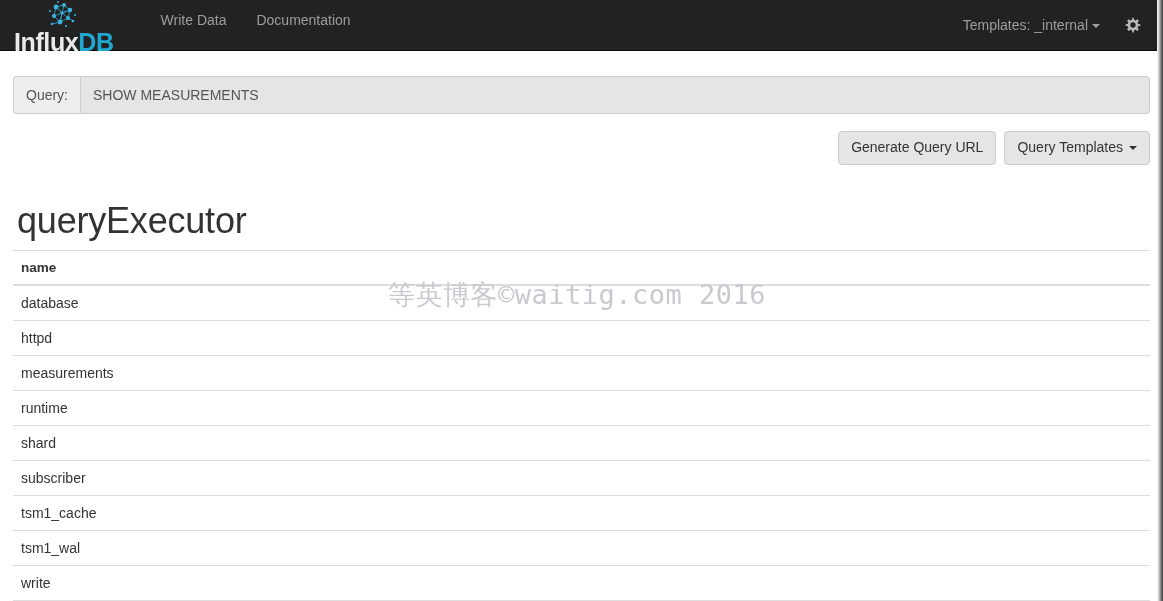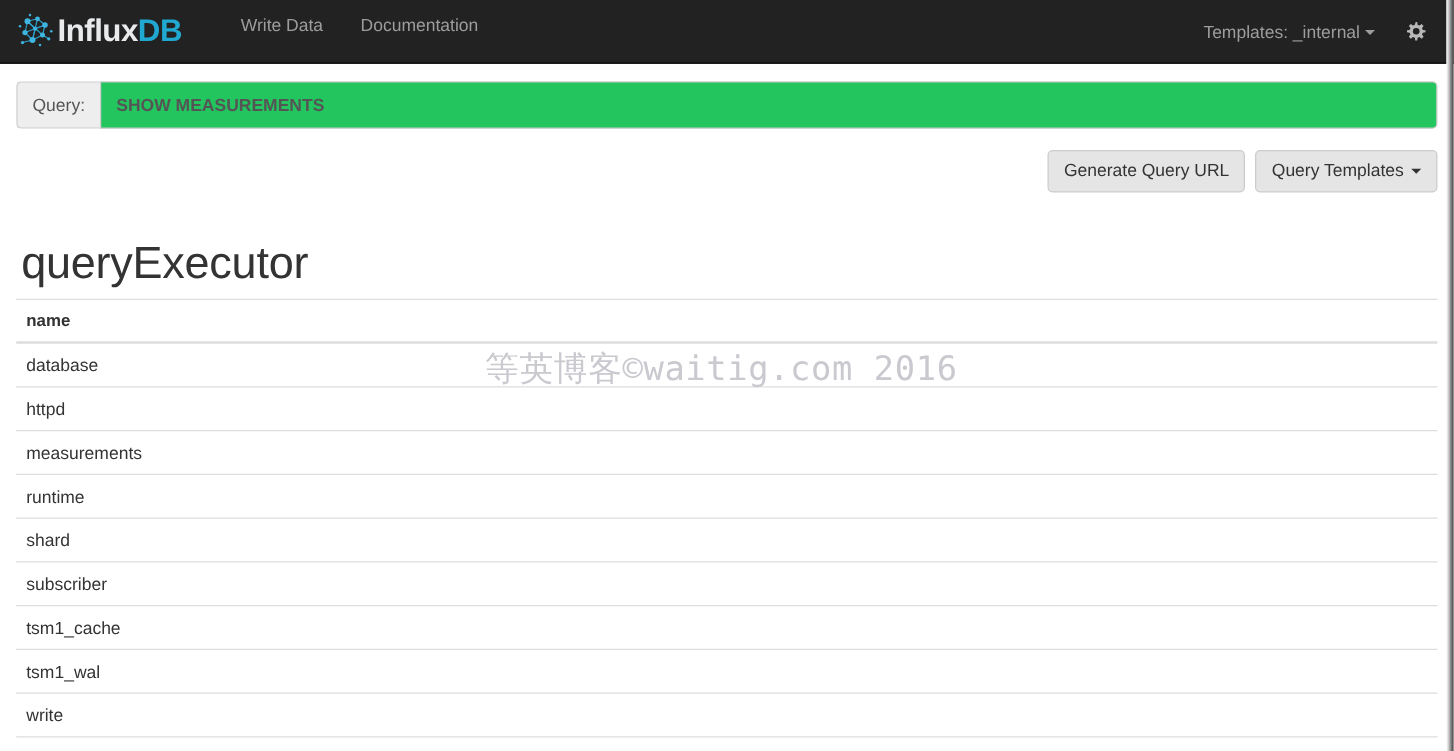--- a/index.html
+++ b/index.html
@@ -29,20 +29,21 @@
     padding: 0 14px 0 8px;
     position: relative;
   }
   .brand {
     display: flex;
     align-items: center;
     height: 50px;
     padding: 0 6px;
     text-decoration: none;
     cursor: pointer;
+    flex-direction: column;
   }
   .brand-icon {
     width: 30px;
     height: 30px;
     display: block;
     margin-right: 2px;
   }
   .brand-text {
     font-size: 25px;
     font-weight: bold;
@@ -109,21 +110,21 @@
   }
   .gear-btn svg { display: block; }
 
   
   .container {
     width: 1163px;
     padding: 0 13px;
   }
 
   
-  .query-row { padding-top: 14px; }
+  .query-row { padding-top: 25px; }
   .input-group {
     display: flex;
     width: 1137px;
     height: 38px;
   }
   .input-group-addon {
     display: flex;
     align-items: center;
     padding: 0 12px;
     background: #eeeeee;
@@ -135,24 +136,23 @@
     white-space: nowrap;
   }
   .query-input {
     flex: 1 1 auto;
     border: 1px solid #cccccc;
     border-radius: 0 4px 4px 0;
     padding: 6px 12px;
     font-size: 14px;
     font-family: "Liberation Sans", sans-serif;
     color: #555555;
-    background: #22c55e;
+    background: #e5e5e5;
     outline: none;
     min-width: 0;
-    font-weight: bold;
   }
 
   
   .button-row {
     display: flex;
     justify-content: flex-end;
     gap: 8px;
     padding-top: 17px;
     width: 1137px;
   }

ACTIVITY
Write out exactly the lines of the material above, starting with the first and finishing with the line that contains "cursor: pointer;", without pictures.

RESULT
--- a/index.html
+++ b/index.html
@@ -29,20 +29,21 @@
     padding: 0 14px 0 8px;
     position: relative;
   }
   .brand {
     display: flex;
     align-items: center;
     height: 50px;
     padding: 0 6px;
     text-decoration: none;
     cursor: pointer;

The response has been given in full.